| |
|
|
Spor otomobiller
Otomobiller üzerine ahkam kesmek giderek zorlaşıyor. Bilinen tüm markalar giderek yakın standartlar yakalamaya başladılar. Güvenlik, fiyat kalite orantısı, dizayn, sürüş dinamikleri gibi konularda markalar artık birbirine çok yakın. En üst sınıf ile en alt sınıf arasında bile artık farklar azalıyor. Ancak yine de "Ruh ve kişilik" sahibi otomobiller bunların arasından sıyrılıyor. Bugün önce spor otomobilleri yazmakla başlayalım. Bu sınıf bile aslında kendi içinde sınıflara ayrılıyor.
SÜPER SPORLAR En üst kategoride bence 3 veya bilemediniz 4 marka var. Bunlar Aston Martin, Ferrari, Lamborghini ve AC Cobra. Ferrari'yi fazla anlatmaya gerek yok. Türkiye artık onu iyi tanıyor. Lamborghini bir dönem Ferrari'nin rakibiydi. Bir kaç kez batıp çıktıktan sonra Volkswagen grubu, daha doğrusu Audi tarafından satın alındı. Safkan Lamborghini sayılabilecek son otomobili Murcielago. Yeni Gallardo ise Audi ruhu taşıyan bir Lambo. Aston Martin ise bence Ferrari'ye rakip olabilecek tek safkan spor otomobil. Efsanesi Ferrari'ye yakın güçte bir İngiliz. Spor otomobil denilince akla nedense hep İtalyanlar geliyor ama dünyada en fazla ve en iyi kalitede spor otomobilleri İngilizler yapıyor. Aston Martin ise onların "şahikası." Bu muhteşem otomobil nedense Türkiye pazarında pek yer etmedi. Oysa Ferrari'ye oranla daha "asil" bir imaja sahip. Tek sorunu Ford tarafından satın alınmış olması. Bu gibi otomobiller "Seri üretim markalarıyla" birleşince havalarından bir miktar yitiriyorlar. AC, bir İngiliz otomobili. Carol Shelby adlı yarış delisi Ford'un motorunu AC'ye takınca ortaya AC Cobra çıkmış. Gerçek bir efsane. En "babası" 427 cubic inchlik motoru olanı.

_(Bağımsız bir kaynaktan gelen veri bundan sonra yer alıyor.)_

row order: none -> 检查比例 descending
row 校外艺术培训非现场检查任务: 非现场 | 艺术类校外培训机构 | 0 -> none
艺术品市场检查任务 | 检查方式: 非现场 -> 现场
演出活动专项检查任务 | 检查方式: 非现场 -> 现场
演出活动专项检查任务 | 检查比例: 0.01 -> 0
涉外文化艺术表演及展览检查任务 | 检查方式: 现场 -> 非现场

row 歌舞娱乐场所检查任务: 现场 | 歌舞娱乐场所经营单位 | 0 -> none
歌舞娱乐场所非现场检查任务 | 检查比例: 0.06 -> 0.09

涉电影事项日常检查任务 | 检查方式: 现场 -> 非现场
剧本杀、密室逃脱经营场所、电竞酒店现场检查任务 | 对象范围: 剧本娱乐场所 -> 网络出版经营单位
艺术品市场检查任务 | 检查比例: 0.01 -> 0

GÜNLÜK SPORLAR Bunların bir altında Porsche, Maserati, Jaguar'ın coupeleri geliyor. Bunlar arasında sürüş dinamikleri, kalite, sağlamlık açısından Porsche rakipsiz. Maserati imaj olarak çok güçlüydü. Ama bir dönem ürettiği turbo motorlu "Herkese uygun spor otomobillerle" imajnı yerle bir etti. Şimdi toparlamaya çalışıyor. Jaguar ise XK, XJ, D type, E type, XJS, XJ220 gibi efsanelerle yakaladığı imajı yeni nesil XK ile sürdürüyor. Onda da bir İngiliz asaleti var. Bu üçünün ortak özelliği her gün kullanabileceğiz spor otomobiller olması. Peki başka spor otomobil yok mu? Olmaz mı? Onlarca var. Amerikalıların Corvette'i, Mustang'ı, Thunderbird'ü, Vector'u, Callaway'i, İngilizler'in Lotus'u, TVR'ı, Panther'i, Fransızların artık olmayan Alpine'i, İtalyanların gerçek spor otomobillerden giderek uzaklaşan Alfa Romeo'su, Lancia'sı var. Ama bunlar ilk sıralardaki rakiplerinden çok gerideler. Fakat sürüş keyfi olarak belki de daha üst sıralarda olmayı hakediyorlar. Seri üretim markalarının spor otomobilleri de hiç fena değil. BMW, Z serilerinde, M motorlarda ve 6 sınıfında anormal başarılı işler yapıyor. Mercedes SL'le zaten müthiş bir klasik ve AMG ile spor otomobillerin ödünü patlatıyor. SLR hangi sınıfa sokucağımızı bile bilemediğimiz garip bir alet. Japonlar da Toyota ve Nissan'la iyi işler çıkarıyorlar. Mazda ise RX8'le eğleniyor. Miata ile eğlendiriyor. Bir de tuning firmalarının çok az sayıda ürettiği özel yapım sporlar var. Son dönem bunların en kayda değeri İtalyan Pagani Zonda ve Alman kırması Koenig. Ve canı çekince üretim yapan McLaren. Tabii bunlar hayal ötesi makinalar. Ben yine de spor otomobil deyince ilk dördü ayrı bir yere koyuyorum. Tabii bu otomobillerin pek de kullanılabilir türden olmadığını ekleyerek. Spor otomobilleri bu haftaya zor bela sığdırdık. Diğerlerinden de başka bir gün söz edelim. Tabii memnun kaldıysanız.